Cartwright spoke Thursday at the groundbreaking for a new center to treat brain injuries and psychological wounds. The move is "overdue," he said.

"It is something that men and women in uniform deserve, not only from the current conflict, but from past conflicts," Cartwright said.

The National Intrepid Center of Excellence for Psychological Health and Traumatic Brain Injury is slated to be completed in late 2009, according to a news release for Thursday’s event.

Money for the center is being raised by the Intrepid Fallen Heroes fund, a private charity that previously raised $60 million to build the Center for the Intrepid, a rehabilitation facility for amputees and burn victims at Brooke Army Medical Center in San Antonio, the news release said.
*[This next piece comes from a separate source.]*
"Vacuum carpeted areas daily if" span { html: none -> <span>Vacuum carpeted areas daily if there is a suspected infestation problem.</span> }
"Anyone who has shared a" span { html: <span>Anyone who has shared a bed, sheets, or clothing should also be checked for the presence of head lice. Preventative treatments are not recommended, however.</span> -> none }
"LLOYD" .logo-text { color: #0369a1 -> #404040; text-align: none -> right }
The center will focus on researching, diagnosing and treating TBI and psychological issues, said Arnold Fisher, honorary chairman of the Intrepid Fallen Heroes Fund. It will also provide follow-up care, he said.

"The need for this world-class facility has never been more pressing or more important," said Defense Secretary Robert Gates.

Gates said the center would provide a "holistic approach" to treat the unseen wounds caused by repeated combat deployments and the nature of the wars in both Iraq and Afghanistan.

Army Sgt. Francis Collins was among several recovering servicemembers who attended the ceremony. Collins, of the 2nd Cavalry Regiment (Stryker), 1st Armored Division, based in Vilseck, Germany, said he suffered TBI after surviving an explosively formed penetrator attack in Iraq.

He said the new center will help the military learn more about TBI, an injury about which much is not known.

"It’s a very big step and a good move," Collins said.